May 16, 2011


I Can't Float On, I'll Float On

Lupe Fiasco is the first person to say that he's not crazy about his Top 20 hit "The Show Goes On." In an interview with the Chicago MC in Complex magazine, he says he "didn't have nothing to do with that record... That wasn't like I knew the producer or knew the writer or anything like that. That was one of those records the record company gave me." Still, it's a strangely powerful piece of music, with more staying power than he realized at first (it rose to its peak after initially dropping off the charts), and invisible tendrils extending into the history of rock and R&B.

Let's start by naming some of the other contributors Lupe Fiasco elides over. Its producer is Kane Beatz, whose other records include Trey Songz and Nicki Minaj's "Bottoms Up," as well as Young Money's "BedRock"; the chorus is sung by J.R. Get Money, an Atlanta-based affiliate of T.I.'s label Grand Hustle. And the chorus melody—as well as the song's needling, twitching guitar hook—comes from an unlikely place: Modest Mouse's 2004 modern-rock hit "Float On."

Both Lupe's song and Modest Mouse's are about getting by, pushing on, moving forward, being implacable, taking victories where you can find them. That's true of their careers, too: Modest Mouse didn't really have a commercial breakthrough until the comparatively slick "Float On," recorded a solid decade into a career of steady touring and recording. ("Float On" isn't Modest Mouse's only hip-hop connection, either: OutKast's Big Boi recently tweeted that he's working with them on their long-awaited next album, too.) And as much as Lupe makes it clear that he's frustrated by being an artist who is, as he puts it, "not on the 'A' list at Atlantic Records," he also did go ahead and record "The Show Goes On."

Long before Modest Mouse floated on, the Floaters recorded their own "Float On"—the later song has to be a reference to the earlier one, an exemplar of the kind of ultra-smooth soul of its era.

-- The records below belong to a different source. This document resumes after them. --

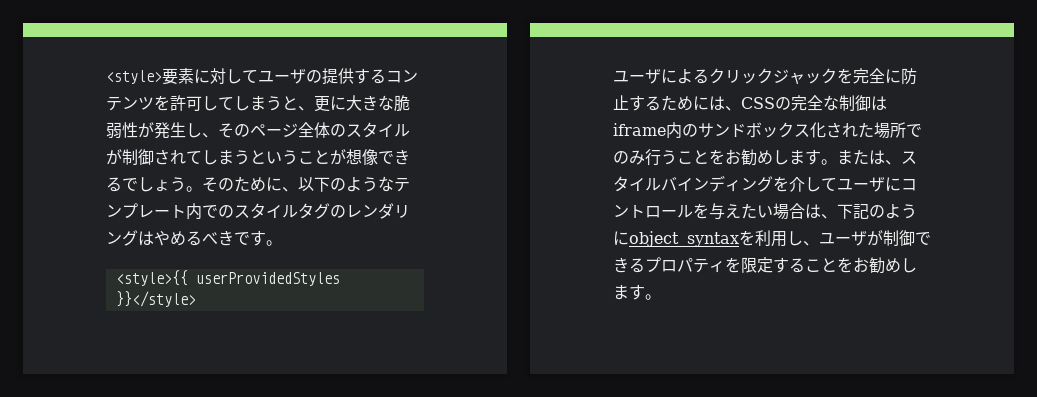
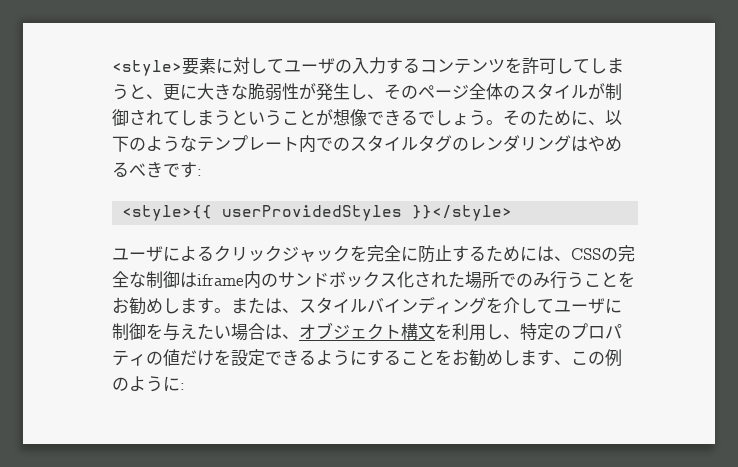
- <style>要素に対してユーザの提供するコンテンツを許可してしまうと、更に大きな脆弱性が発生し、そのページ全体のスタイルが制御されてしまうということが想像できるでしょう。
+ <style>要素に対してユーザの入力するコンテンツを許可してしまうと、更に大きな脆弱性が発生し、そのページ全体のスタイルが制御されてしまうということが想像できるでしょう。
- そのために、以下のようなテンプレート内でのスタイルタグのレンダリングはやめるべきです。
+ そのために、以下のようなテンプレート内でのスタイルタグのレンダリングはやめるべきです:
- または、スタイルバインディングを介してユーザにコントロールを与えたい場合は、下記のようにobject syntaxを利用し、ユーザが制御できるプロパティを限定することをお勧めします。
+ または、スタイルバインディングを介してユーザに制御を与えたい場合は、オブジェクト構文を利用し、特定のプロパティの値だけを設定できるようにすることをお勧めします、この例のように:

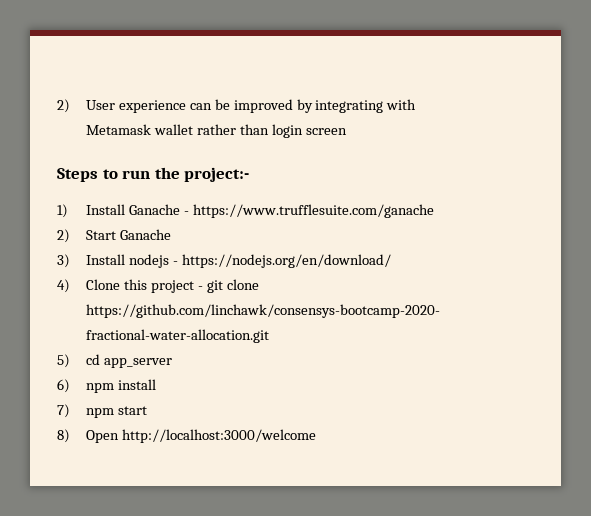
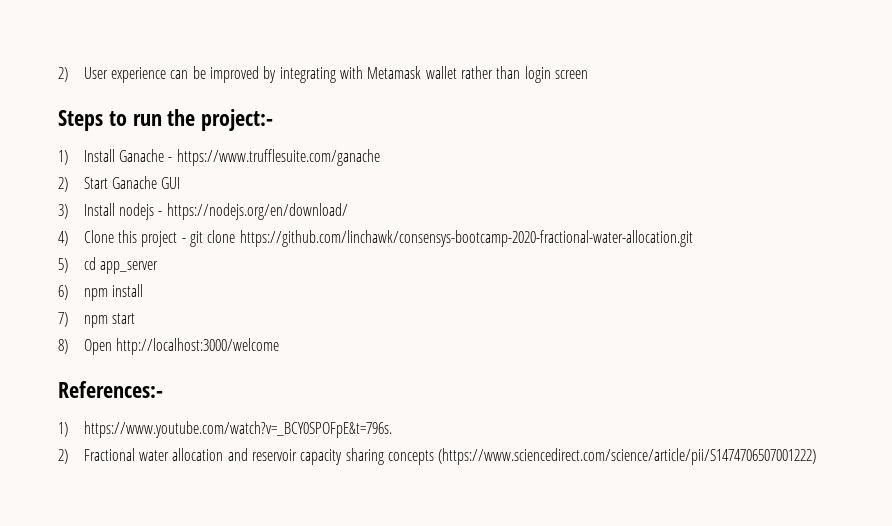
- 2) Start Ganache
+ 2) Start Ganache GUI
+ References:-
+ 1) https://www.youtube.com/watch?v=_BCY0SPOFpE&t=796s.
+ 2) Fractional water allocation and reservoir capacity sharing concepts (https://www.sciencedirect.com/science/article/pii/S1474706507001222)

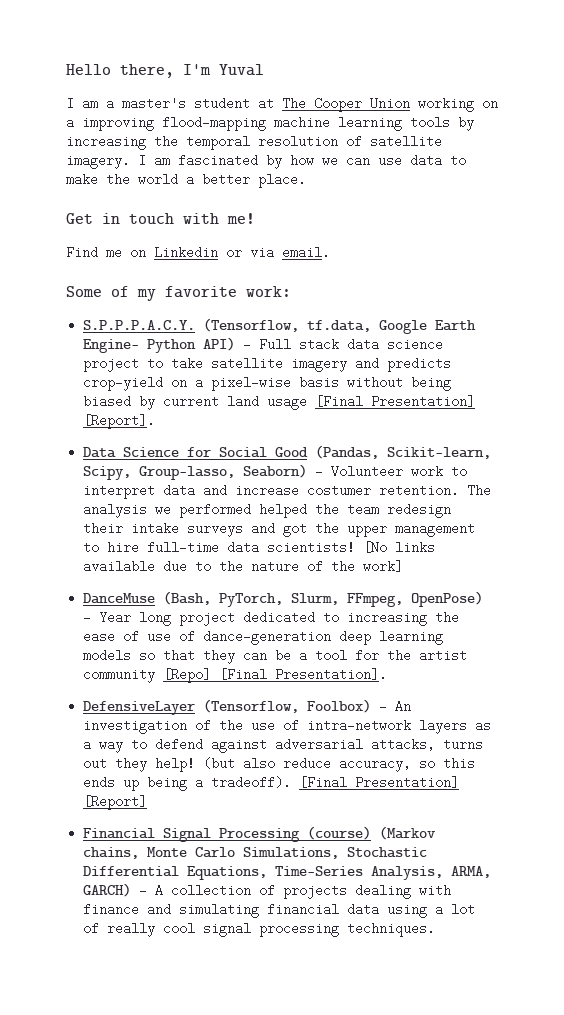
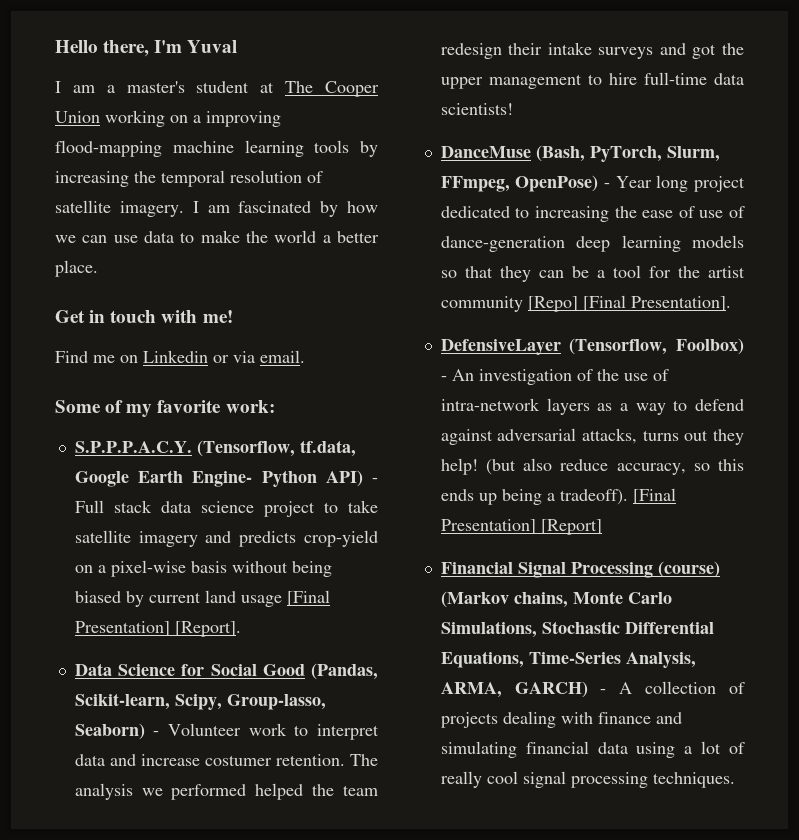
- [No links available due to the nature of the work]

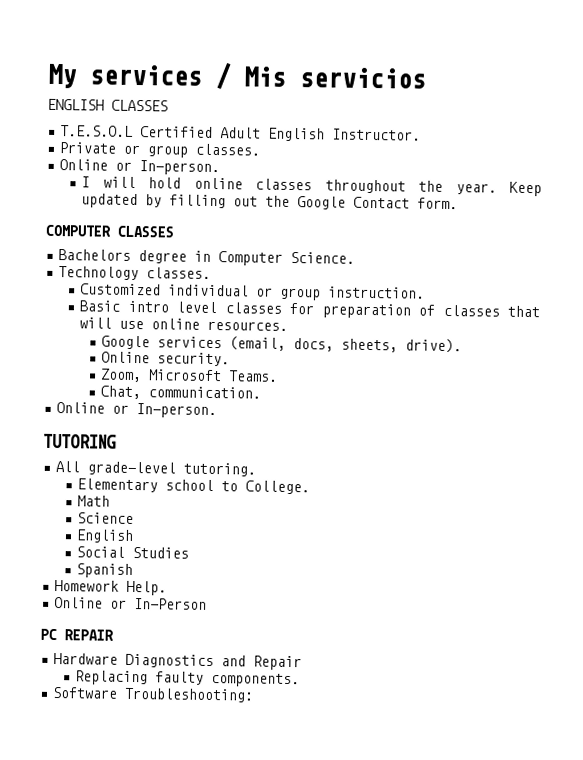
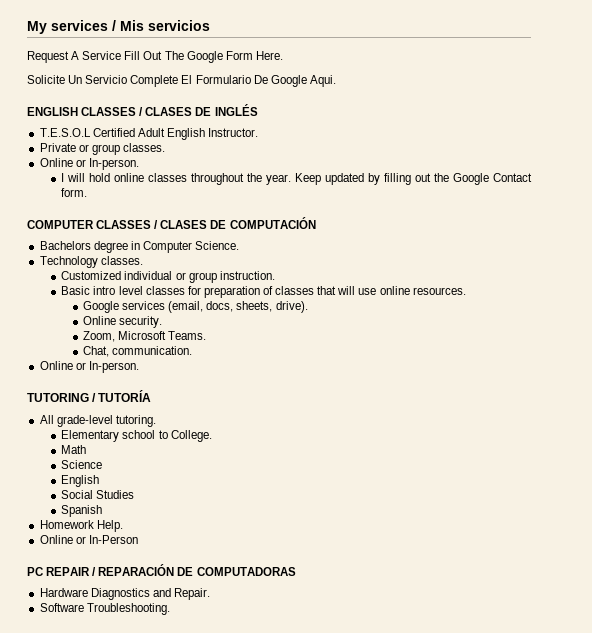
- ENGLISH CLASSES
+ Request A Service Fill Out The Google Form Here.
+ Solicite Un Servicio Complete El Formulario De Google Aqui.
+ ENGLISH CLASSES / CLASES DE INGLÉS
- COMPUTER CLASSES
+ COMPUTER CLASSES / CLASES DE COMPUTACIÓN
- TUTORING
+ TUTORING / TUTORÍA
- PC REPAIR
+ PC REPAIR / REPARACIÓN DE COMPUTADORAS
- Hardware Diagnostics and Repair
- Replacing faulty components.
+ Hardware Diagnostics and Repair.
- Software Troubleshooting:
+ Software Troubleshooting.

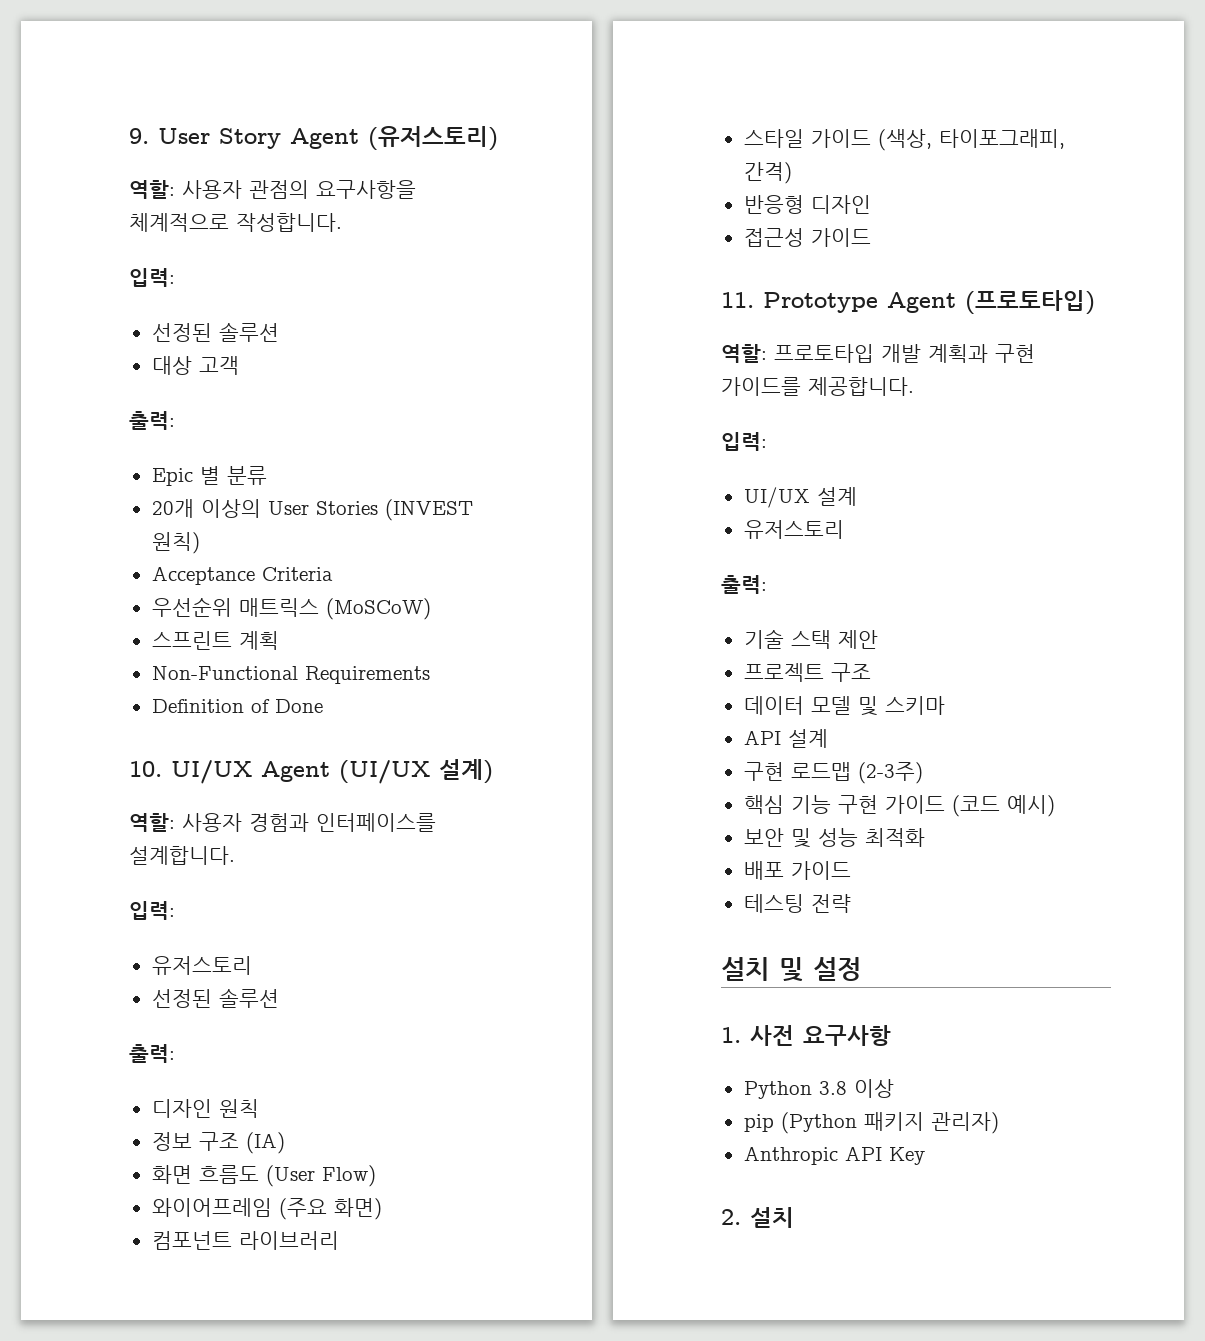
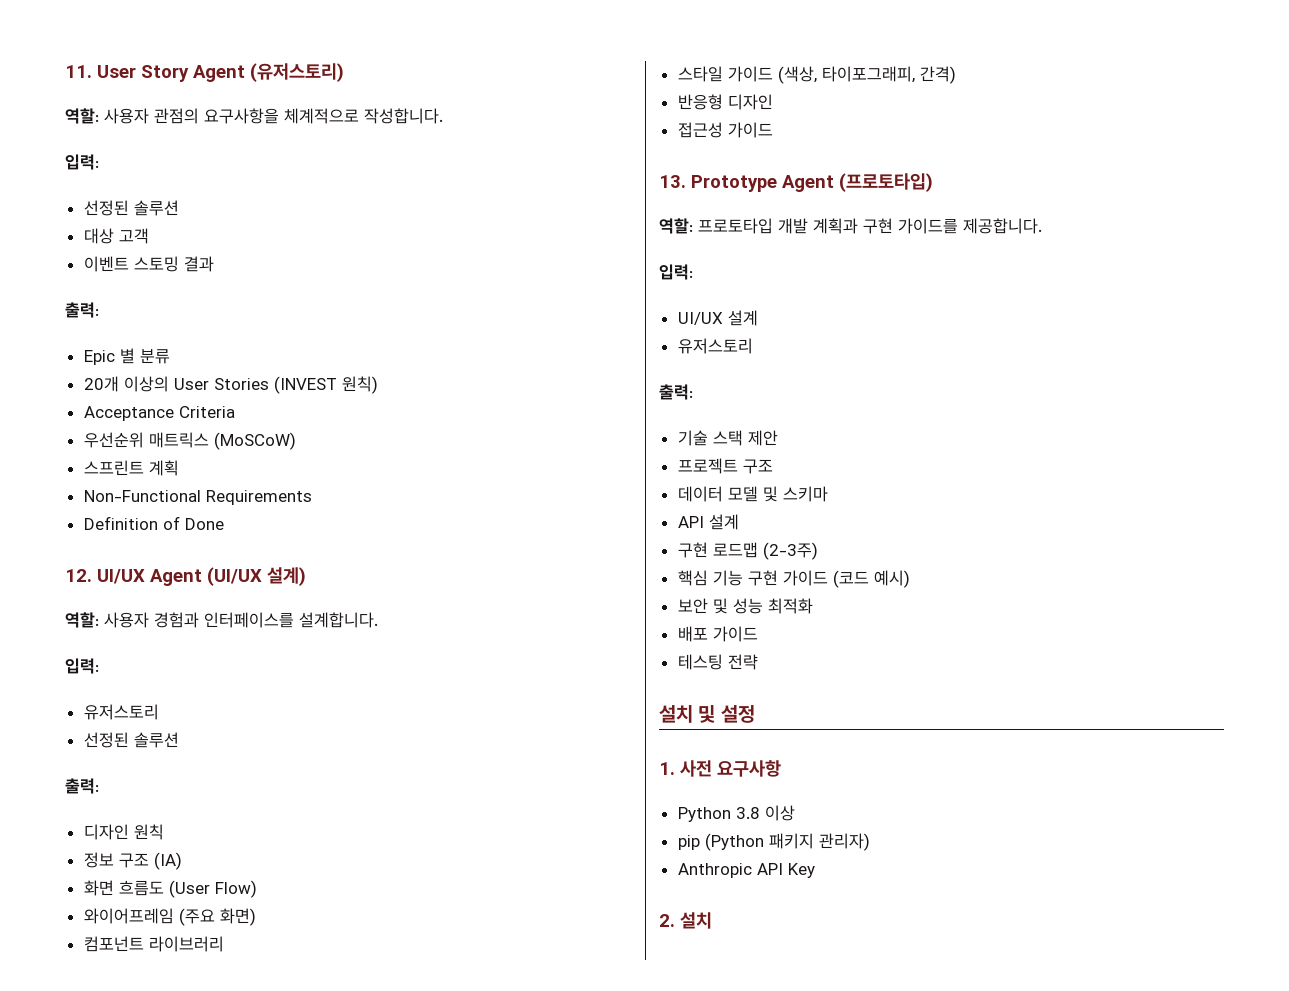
- 9. User Story Agent (유저스토리)
+ 11. User Story Agent (유저스토리)
+ 이벤트 스토밍 결과
- 10. UI/UX Agent (UI/UX 설계)
+ 12. UI/UX Agent (UI/UX 설계)
- 11. Prototype Agent (프로토타입)
+ 13. Prototype Agent (프로토타입)

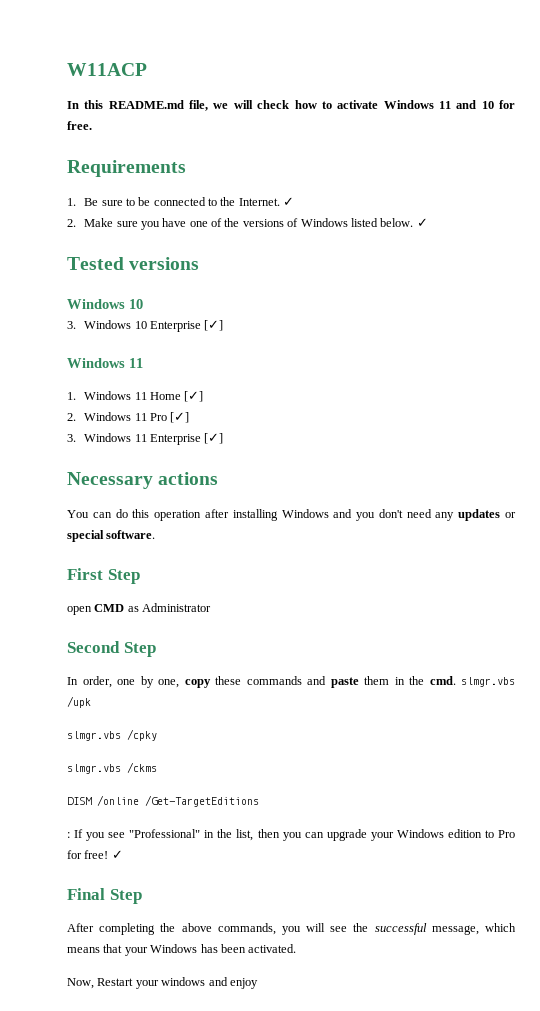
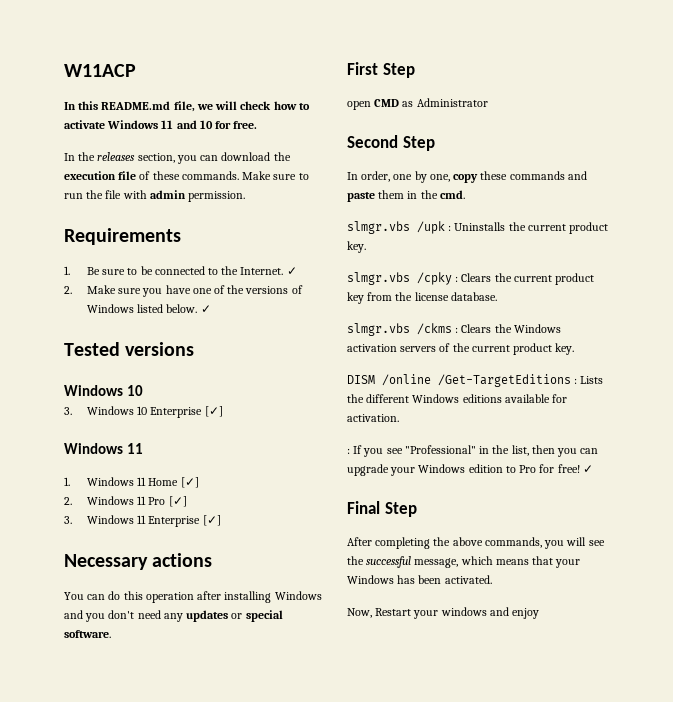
+ In the releases section, you can download the execution file of these commands. Make sure to run the file with admin permission.
- In order, one by one, copy these commands and paste them in the cmd. slmgr.vbs /upk
- slmgr.vbs /cpky
- slmgr.vbs /ckms
- DISM /online /Get-TargetEditions
+ In order, one by one, copy these commands and paste them in the cmd.
+ slmgr.vbs /upk : Uninstalls the current product key.
+ slmgr.vbs /cpky : Clears the current product key from the license database.
+ slmgr.vbs /ckms : Clears the Windows activation servers of the current product key.
+ DISM /online /Get-TargetEditions : Lists the different Windows editions available for activation.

Replete with references to the band members' star signs, it topped the American soul charts for six weeks in 1977. (Another hip-hop link: Stetsasonic, who wore a variation on the Floaters' all-white outfits, recorded a longer variation on "Float On" on their debut album, 1988's In Full Gear.) And then they, too, ran into music-business trouble, struggling to come up with a follow-up to the hit that had their name in it.

There's also another rock 'n' roll source to Lupe's rap in "The Show Goes On." "Have you ever had the feeling that you was bein' had?" his first verse starts. As he made explicit in an interview with the Chicago Tribune, that's a riff on Johnny Rotten's famous closing words at the final Sex Pistols show, at Winterland in San Francisco in 1978: "Ah-ha-ha. Ever get the feeling you've been cheated?" And it's a barely veiled slap at the record-label politics behind the song itself. The Pistols had their own trouble with record labels, of course—"The Great Rock 'n' Roll Swindle," the title of their posthumous documentary and compilation, partly refers to the fact that they were signed and dropped by EMI (who got a venomous song named after them in return), signed and dropped by A&M, and finally signed to Virgin Records, all within an eight-month period.

The song the Sex Pistols chose to make their final show go off with wasn't one of their own: it was a cover of the Stooges' 1969 rocker "No Fun"—a song that at that historical juncture seemed positively ancient. (It was, in other words, roughly as old then as Modest Mouse's "Float On" is now.)

In some ways, "No Fun" is the inverse of "The Show Goes On." Where Lupe Fiasco's breaking out of his geographical shell ("I was once that little boy/Terrified of the world/Now I'm on a world tour"), the Stooges' singer Iggy Pop winds himself deeper and deeper into isolation, paralysis and stasis—"Maybe go out, maybe stay home." Lupe's hyperverbal; "No Fun" is boiled down to nearly as short a lyric as a rock song has ever pulled off. But Iggy's existential frustration is as potent as Lupe's more concrete irritation with his circumstances. It's their fuming dissatisfaction, the feeling that they've somehow been cheated, that lights the fire under both of them.